Make that swell up, and drown thy seven proud hills?...
This is the learned, but also the creative, Jonson. Without concerning himself with the character of Sulla, and in lines of invective, Jonson makes Sylla’s ghost, while the words are spoken, a living and terrible force. The words fall with as determined beat as if they were the will of the morose Dictator himself. You may say: merely invective; but mere invective, even if as superior to the clumsy fisticuffs of Marston and Hall as Jonson’s verse is superior to theirs, would not create a living figure as Jonson has done in this long tirade. And you may say: rhetoric; but if we are to call it “rhetoric” we must subject that term to a closer dissection than any to which it is accustomed. What Jonson has done here is not merely a fine speech. It is the careful, precise filling in of a strong and simple outline, and at no point does it overflow the outline; it is far more careful and precise in its obedience to this outline than are many of the speeches in Tamburlaine. The outline is not Sulla, for Sulla has nothing to do with it, but “Sylla’s ghost.” The words may not be suitable to an historical Sulla, or to anybody in history, but they are a perfect expression for “Sylla’s ghost.” You cannot say they are rhetorical “because people do not talk like that,” you cannot call them “verbiage”; they do not exhibit prolixity or redundancy or the other vices in the rhetoric books; there is a definite artistic emotion which demands expression at that length. The words themselves are mostly simple words, the syntax is natural, the language austere rather than adorned. Turning then to the induction of The Poetaster, we find another success of the same kind—
Light, I salute thee, but with wounded nerves....
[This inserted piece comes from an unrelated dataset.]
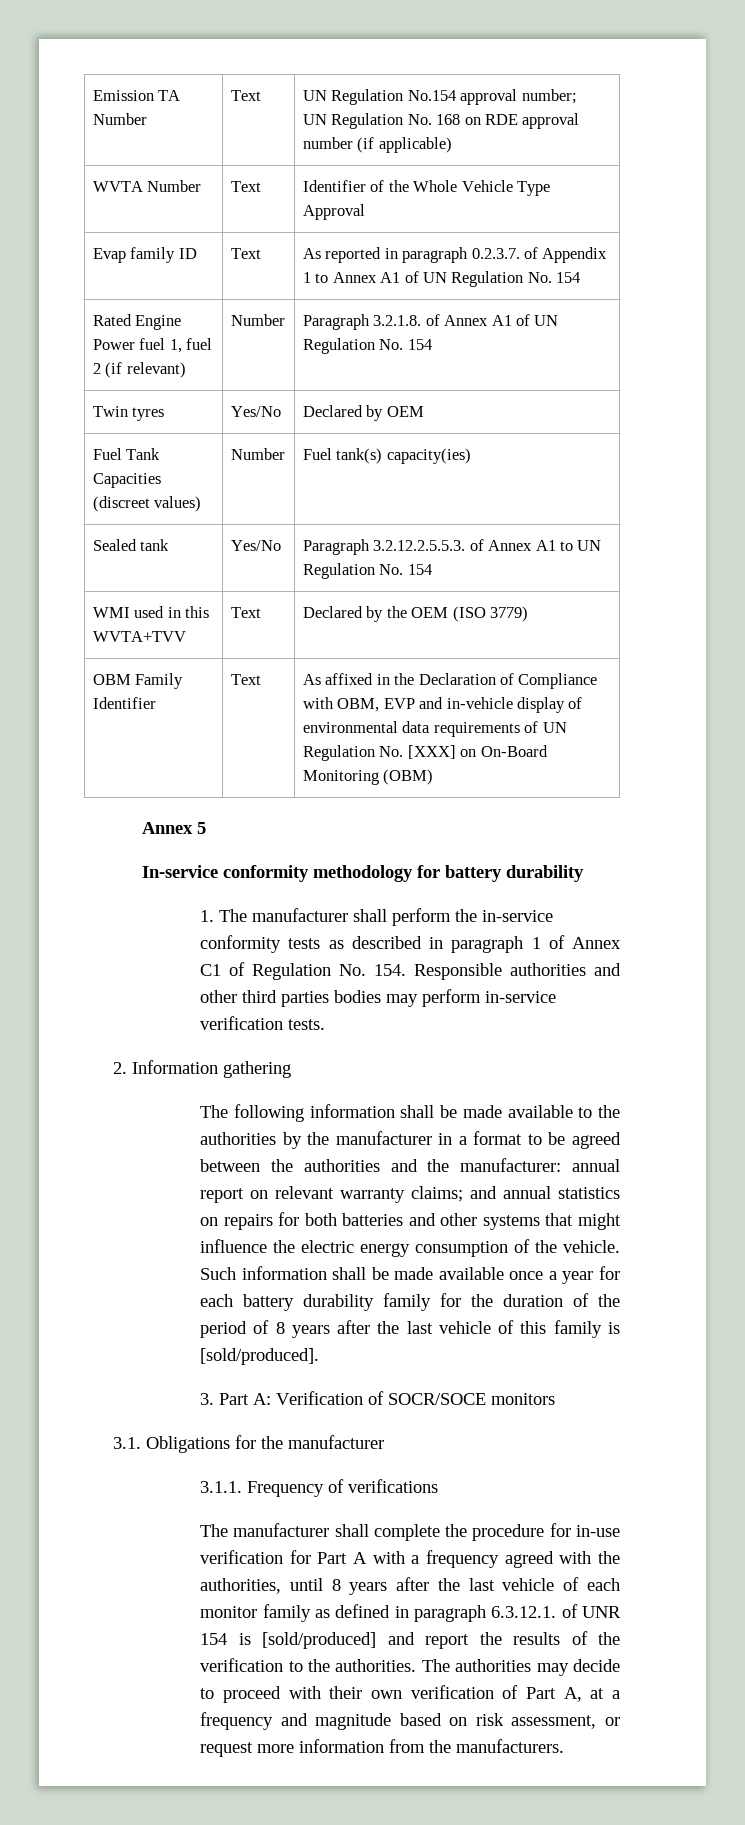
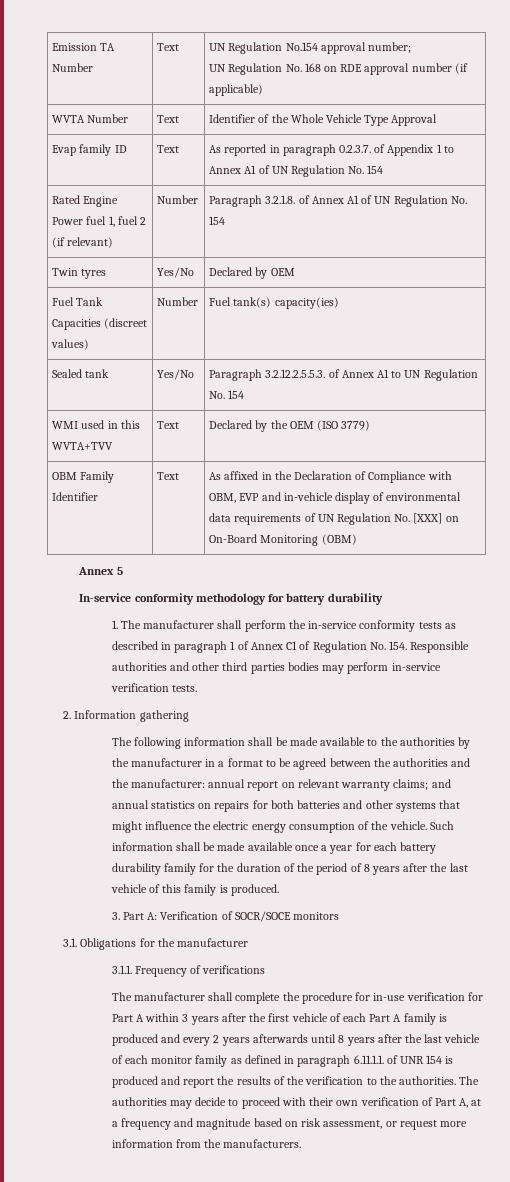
- Such information shall be made available once a year for each battery durability family for the duration of the period of 8 years after the last vehicle of this family is [sold/produced].
+ Such information shall be made available once a year for each battery durability family for the duration of the period of 8 years after the last vehicle of this family is produced.
- The manufacturer shall complete the procedure for in-use verification for Part A with a frequency agreed with the authorities, until 8 years after the last vehicle of each monitor family as defined in paragraph 6.3.12.1. of UNR 154 is [sold/produced] and report the results of the verification to the authorities.
+ The manufacturer shall complete the procedure for in-use verification for Part A within 3 years after the first vehicle of each Part A family is produced and every 2 years afterwards until 8 years after the last vehicle of each monitor family as defined in paragraph 6.11.1.1. of UNR 154 is produced and report the results of the verification to the authorities.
Men may not talk in that way, but the spirit of envy does, and in the words of Jonson envy is a real and living person. It is not human life that informs envy and Sylla’s ghost, but it is energy of which human life is only another variety.
Returning to Catiline, we find that the best scene in the body of the play is one which cannot be squeezed into a tragic frame, and which appears to belong to satiric comedy. The scene between Fulvia and Galla and Sempronia is a living scene in a wilderness of oratory. And as it recalls other scenes—there is a suggestion of the college of ladies in The Silent Woman—it looks like a comedy scene. And it appears to be satire.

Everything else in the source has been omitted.